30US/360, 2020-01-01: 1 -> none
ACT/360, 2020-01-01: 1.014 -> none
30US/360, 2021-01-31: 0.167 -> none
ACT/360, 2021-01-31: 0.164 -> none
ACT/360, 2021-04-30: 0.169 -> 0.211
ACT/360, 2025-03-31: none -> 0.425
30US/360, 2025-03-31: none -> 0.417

* * * * * * * * *

#### Work item
Nothing but a number is needed: the count of lines above that contain "none".

#### Task output
6